Boosting Restraint Norms Among At-Risk Groups
This community-based social marketing campaign was designed to promote booster seat use among at-risk populations. The health promotion campaign is steeped in Partners for Child Passenger Safety (PCPS) data, focus group testing of messages and interventions with parents of booster seat-aged children in both the US and Beijing, China. It was successfully pilot-tested in Norristown PA and was later featured in a scaled-up demonstration project by AAA clubs in 3 communities.
Ride Like A Friend. Drive Like You Care (RLAF)
RLAF was a school-based peer-to-peer social marketing campaign that encouraged safe teen passenger and driver behavior. Students (including student leaders and extracurricular club members) worked with teachers and school administrators to plan and conduct a set of in-school RLAF activities that spanned three to five school days, typically during National Teen Driver Safety Week.
Formative research to develop the campaign involved: 1/ development of a program theory; 2/ analyses of the National Young Driver Survey (n=5,665); 3/ a teen panel survey (n=625); and 4/ teen focus groups (n=33).

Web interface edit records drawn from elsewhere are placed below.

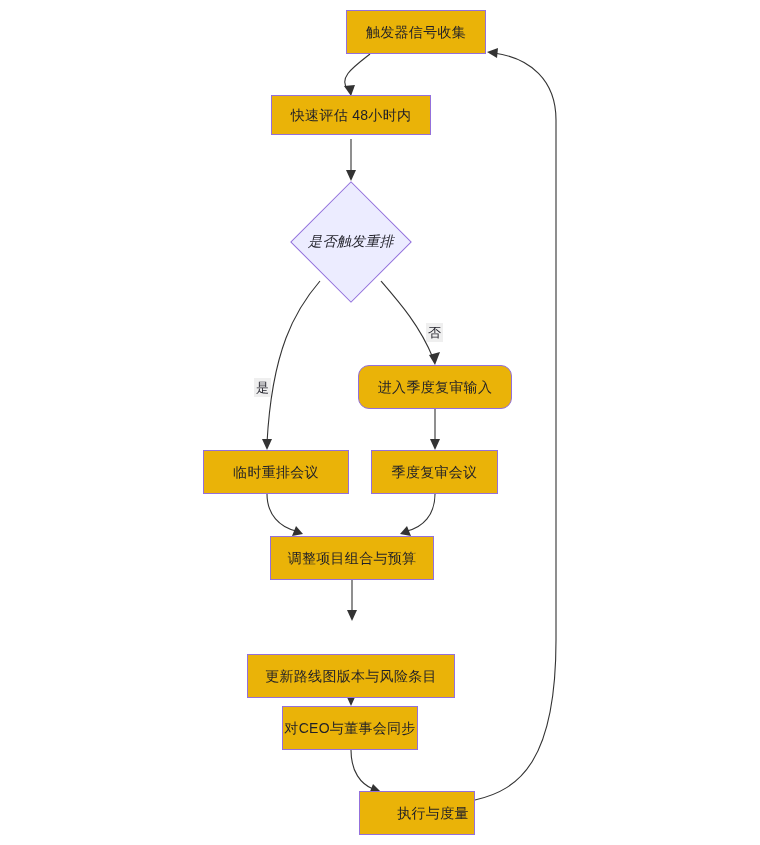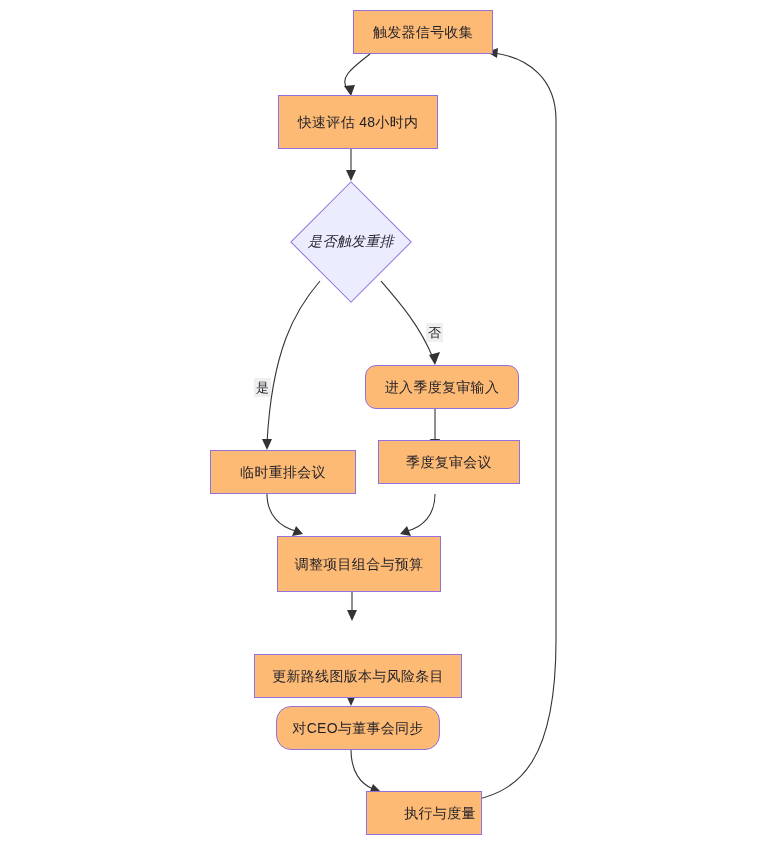"触发器信号收集" .node { background: #fdba74 -> #eab308; margin-left: 7px -> none }
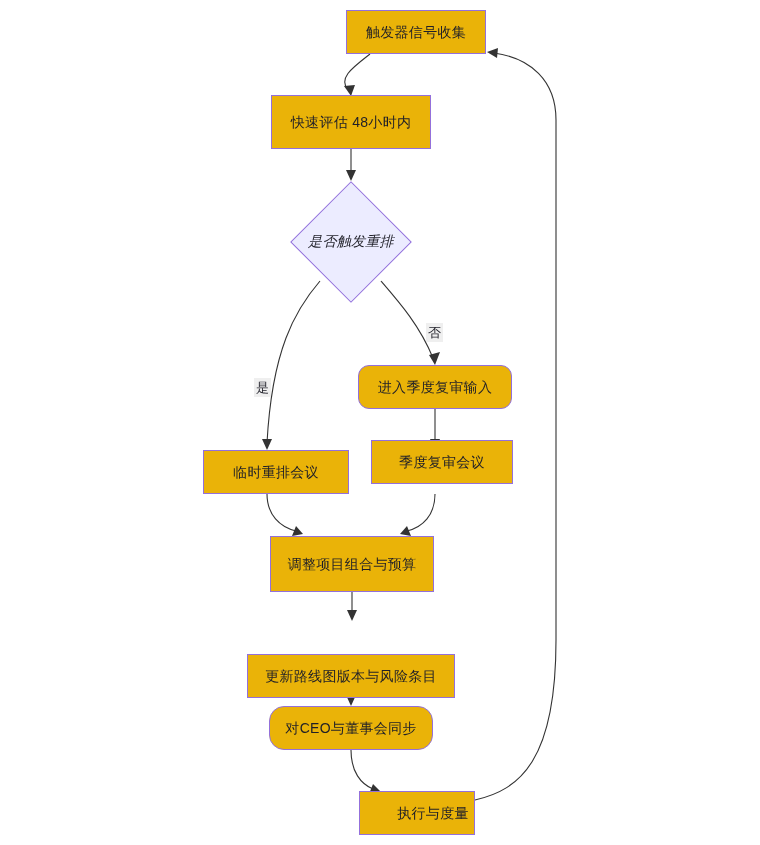"快速评估 48小时内" div.node { height: 54px -> 40px }
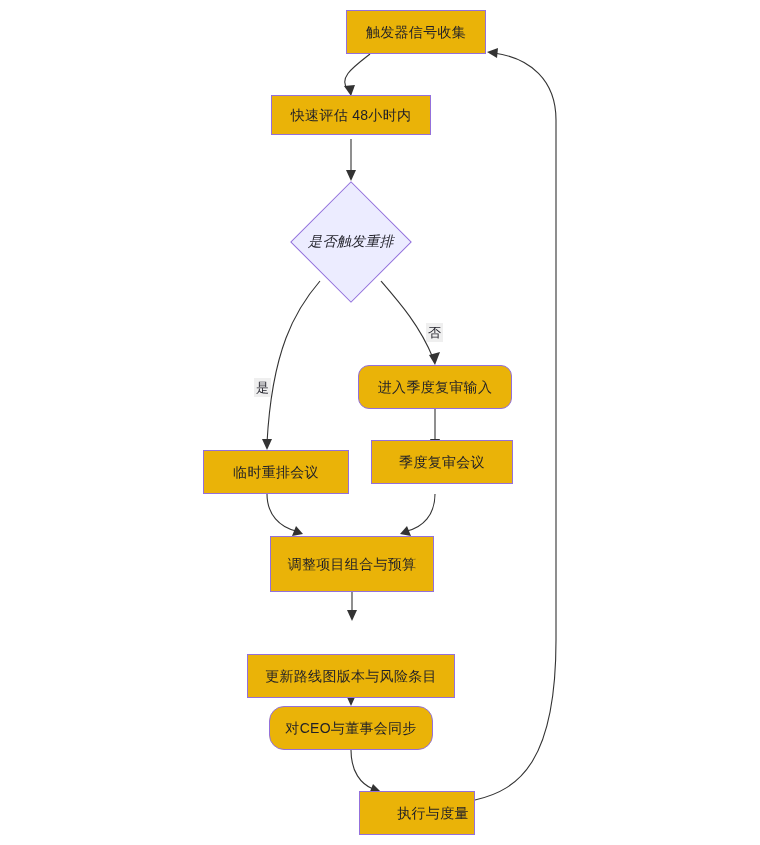"季度复审会议" div.node { top: 440px -> 450px; width: 142px -> 127px }
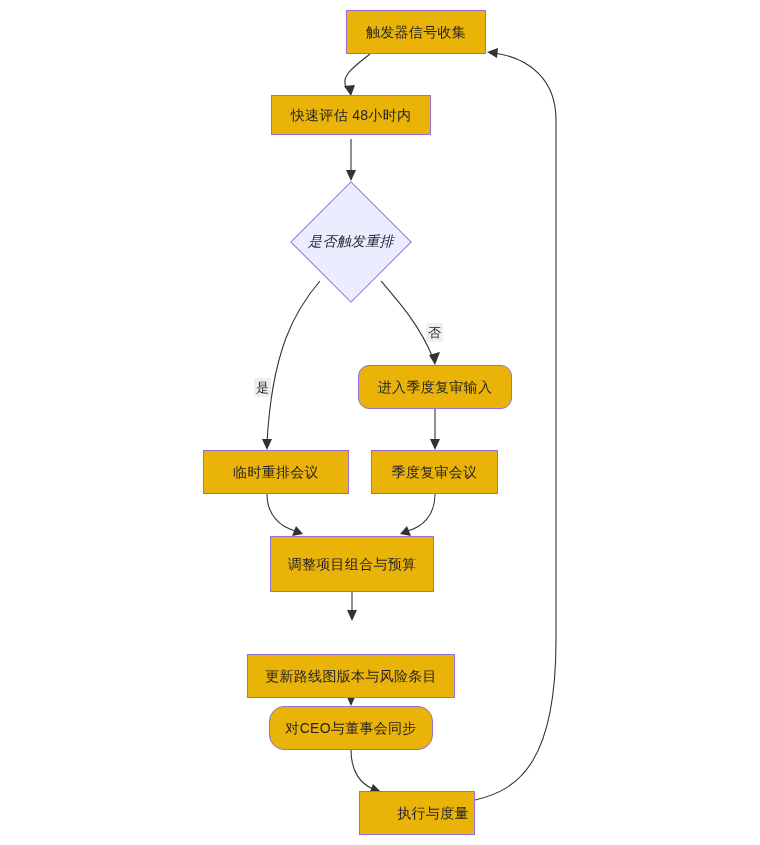"调整项目组合与预算" div.node { height: 56px -> 44px }
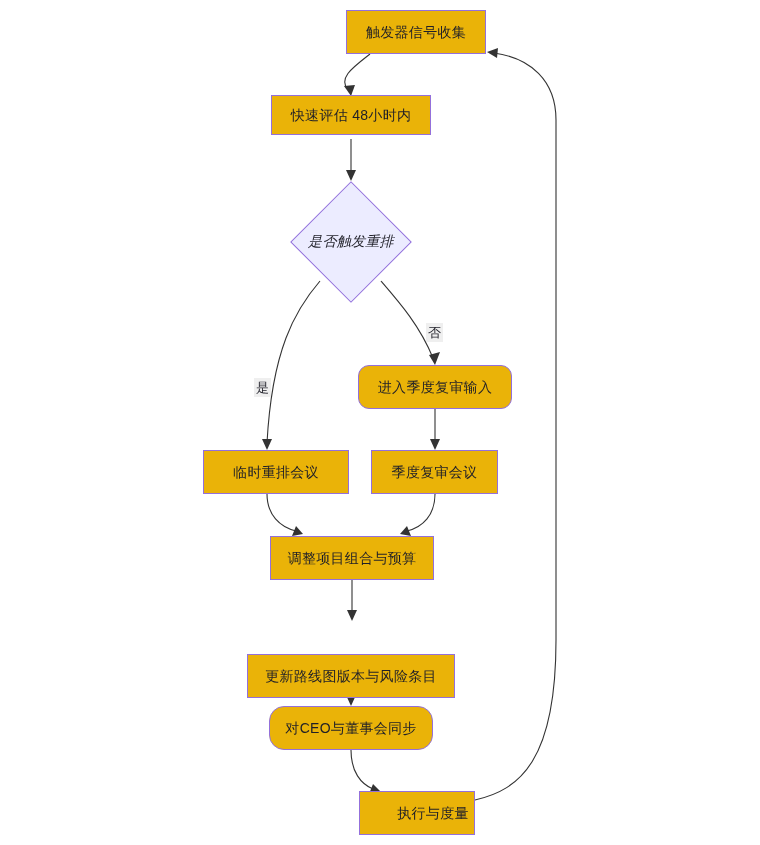"对CEO与董事会同步" div.node { border-radius: 15px -> none; left: 269px -> 282px; width: 164px -> 136px }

Analyses of this data led to the design, development and pre-testing of campaign content with an online teen panel (n=107). Additionally, an online survey of 1,170 teen driver safety stakeholders informed the campaign to facilitate its delivery in school settings.
RLAF was pilot-tested in seven schools (two initial schools in 2008, and five more schools in 2009). Evaluation studies in 2008 showed overall exposure to RLAF and participation in specific RLAF activities were associated with positive cognitions about and use of seat belts among teens — addressing an entrenched health promotion challenge. Evaluation studies in 2009 focused on process. These findings underscored the need for a committed effort to RLAF in a school from at least one student advisor, a key senior administrator (preferably the principal), and energy and leadership from a variety of students in order to implement an effective campaign. RLAF was used as an illustrative example of how to use program theory in this Injury Prevention article.